Why and when to use Identity Resolution
Customers and accounts interact with your business across many touchpoints, including web and mobile browsing, purchases, support interactions, and marketing channels.
Each interaction can introduce different identifiers, such as:
- Email addresses and phone numbers
- User, account, or loyalty IDs
- Device and anonymous IDs
- Platform-specific identifiers from CRMs, support tools, or ad platforms
Over time, this creates fragmented views of the same real-world entity. The impact is practical and immediate:
- Profiles are incomplete or duplicated
- Analytics overcount customers or accounts
- Events can’t be reliably attributed to the right person or account
Identity Resolution links these signals together so related records are treated as a single identity.
You should use Identity Resolution when you need to:
- Unify customer or account data across multiple sources
- Deduplicate records before analysis or activation
- Build consistent audiences and profiles across tools
- Analyze behavior and revenue at the identity level rather than the record level
Identity Resolution supports person-level, account-level, and other entity-level use cases depending on how your data is modeled.
How Identity Resolution fits into Hightouch
Identity Resolution sits upstream of analytics, Customer Studio, and activation workflows. A typical flow looks like:
-
Source data lives in your warehouse
Product databases, event pipelines, CRMs, and other systems land data in your warehouse. -
IDR builds the identity graph
Hightouch runs Identity Resolution in your warehouse, linking related records into resolved identities (ht_id). -
Output tables are generated for querying and modeling
IDR writes_resolved,_resolved_identifiers,_unresolved, and optionally_golden_records. See Lookup table usage for more details. -
Identities are surfaced as models
Building an identity graph or a Golden Record creates parent models within the Customer Studio schema. Marketers typically work with these models (for example, Golden Record–backed schemas and traits), not with the identity graph itself. -
Unified identities and profiles are activated downstream
Syncs, analytics, and ML pipelines use the same identity foundation.
This design keeps Identity Resolution warehouse-native, tool-agnostic, and fully owned by you.
Use case
Let's walk through a hypothetical e-commerce customer journey to understand some example identifiers and events.

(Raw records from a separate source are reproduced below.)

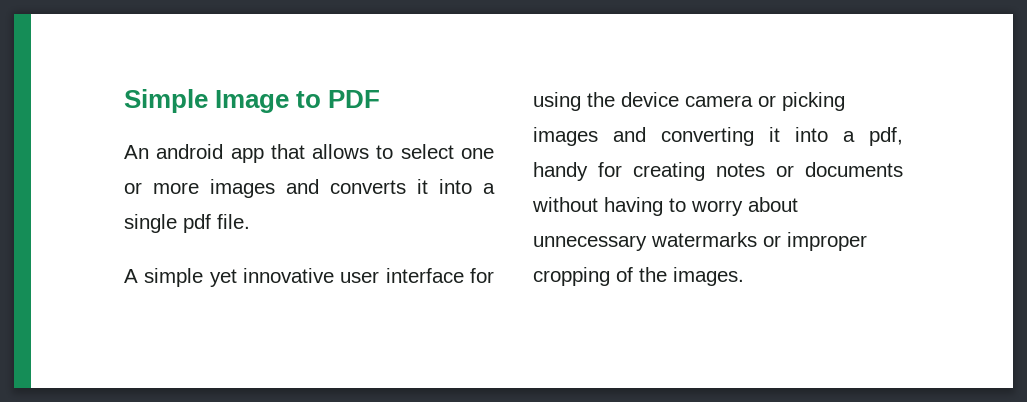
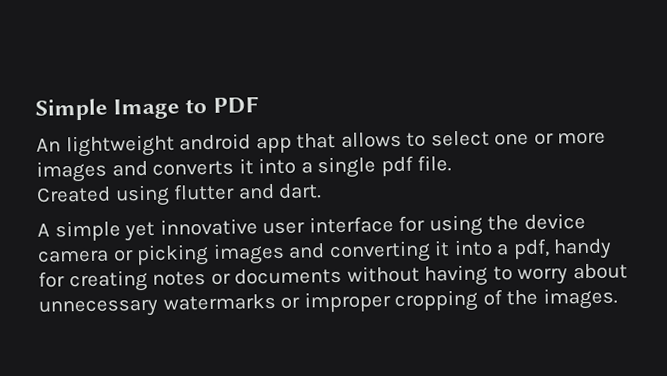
(149, 152) none -> [65,134,175,158] lightweight
(250, 221) none -> [36,183,323,207] // Created using flutter and dart.

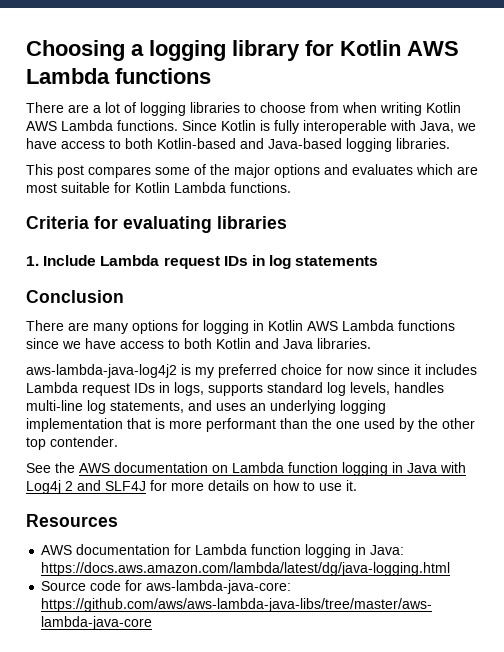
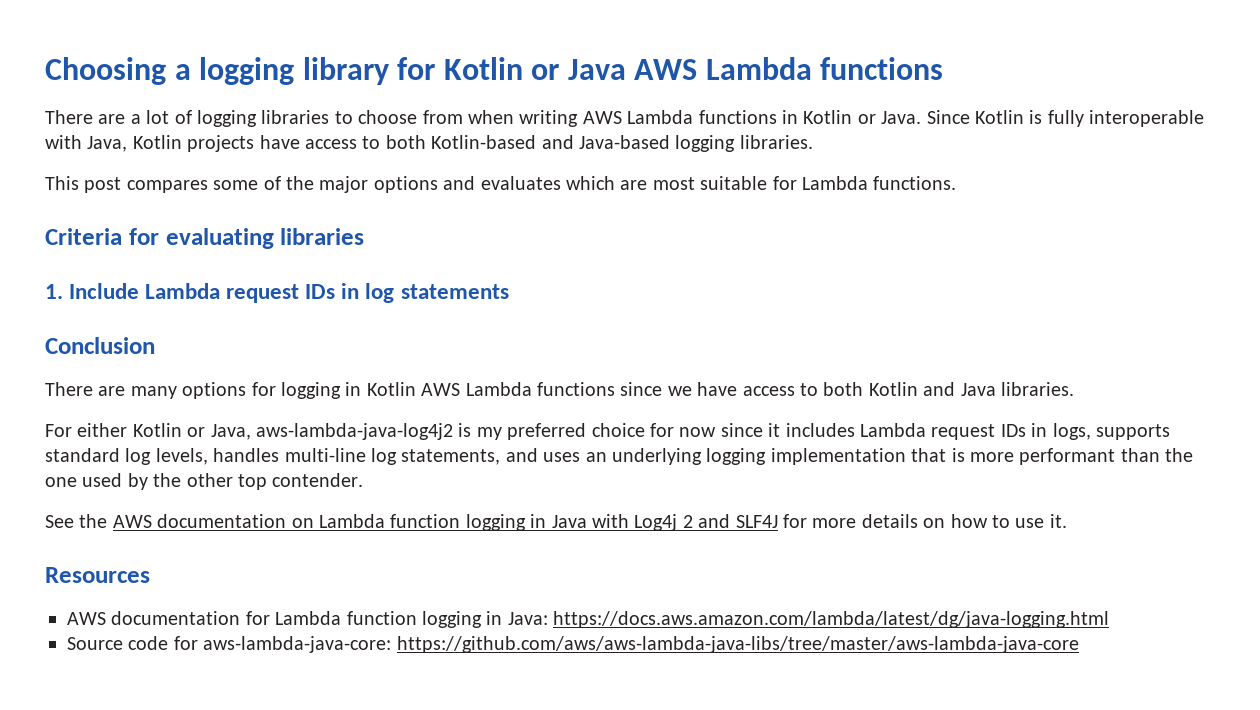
(401, 48) none -> [531,59,626,80] or Java
[426,102,461,113] [26,120,178,131] Kotlin AWS Lambda functions. -> [582,110,922,124] AWS Lambda functions in Kotlin or Java.
[457,123,476,131] we -> [132,135,255,152] Kotlin projects
[135,182,170,193] Kotlin -> (797, 183) none
(371, 343) none -> [45,423,251,440] For either Kotlin or Java,

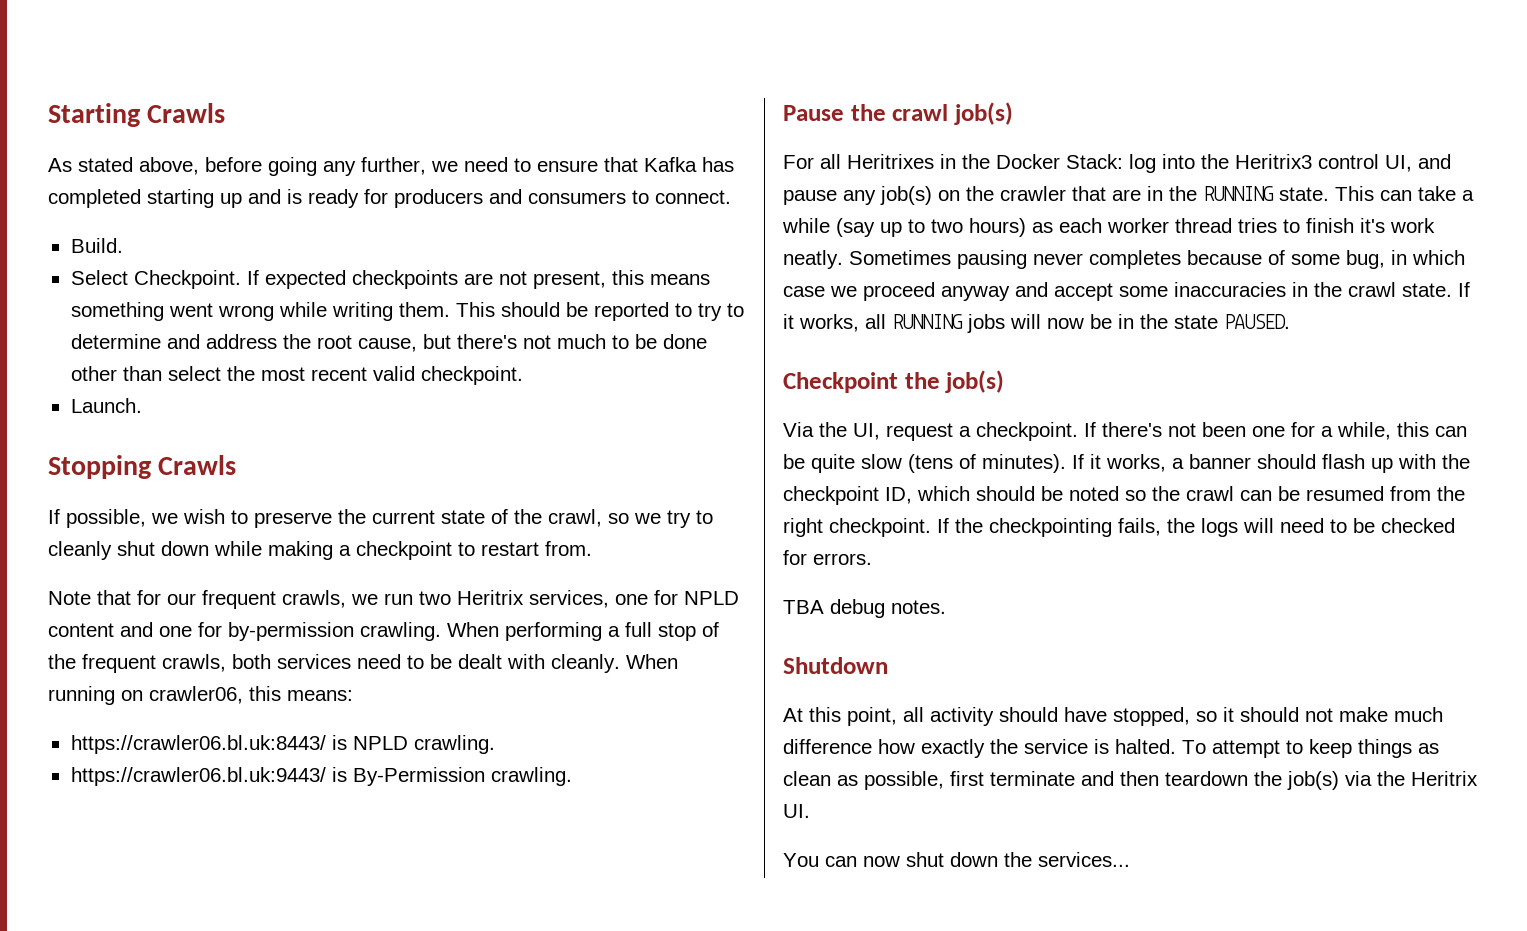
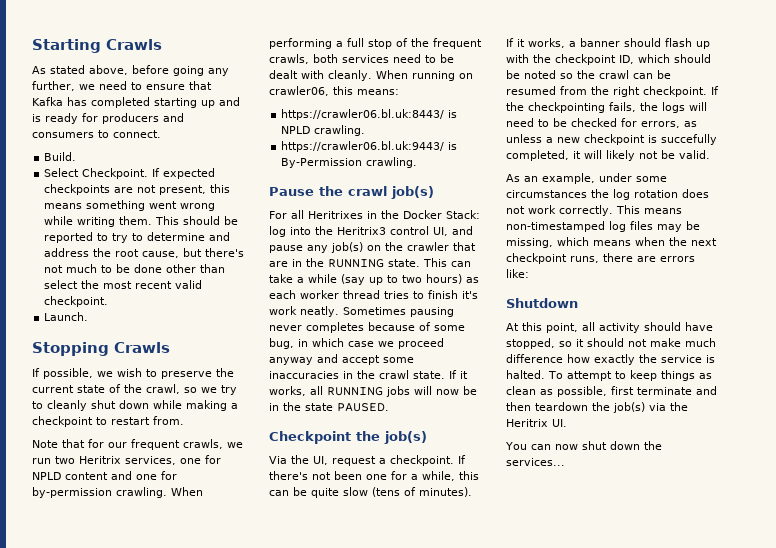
[813,553,872,565] [783,599,946,618] errors. // TBA debug notes. -> [641,121,697,128] [506,134,717,145] [506,150,710,161] [506,173,667,184] [506,189,709,200] [506,205,682,216] [506,221,700,232] [506,237,717,248] [506,253,695,264] [506,269,529,278] errors, as unless a new checkpoint is succefully completed, it will likely not be valid. // As an example, under some circumstances the log rotation does not work correctly. This means non-timestamped log files may be missing, which means when the next checkpoint runs, there are errors like:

| User actions | Identifiers | Events |
|---|---|---|
| The user clicks on an ad for your e-commerce store while scrolling through Meta on their mobile device. | Their fbclid, their mobile device's MAID, device_id_1 | Page view |
| The user anonymously browses the store's catalog on their mobile device. | anonymous_id_1, device_id_1 | Page views for various product detail pages |
| On one product detail page, the user adds an item to their cart, but then drops off for some reason. | anonymous_id_1, device_id_1 | Add to cart |
| Later, the user returns anonymously to the site on their laptop and adds the same item to their cart. | anonymous_id_2, device_id_2 | Add to cart |
| This time, the user completes checkout and, in the process, provides email, address, and phone number, but doesn't create an account. | email, address, phone number | Check out |
| After some time, the user files a support ticket about their purchase from their mobile device. | email, device_id_2, Zendesk User ID | Support ticket creation |
| Later, the user makes another purchase, but this time decides to create an account. | email, Account ID | Add to cart, Check out, Account creation |
Throughout the journey, the user has multiple anonymous IDs, user IDs, device IDs, and events associated with them. Each event also has essential information, including timestamps and other details, such as information about the products they're interested in.
All these data points need to be reconciled with their PII once they complete an order and create an account.
Identity resolution helps merge all these into a unified profile by writing an identity graph that maps them all together.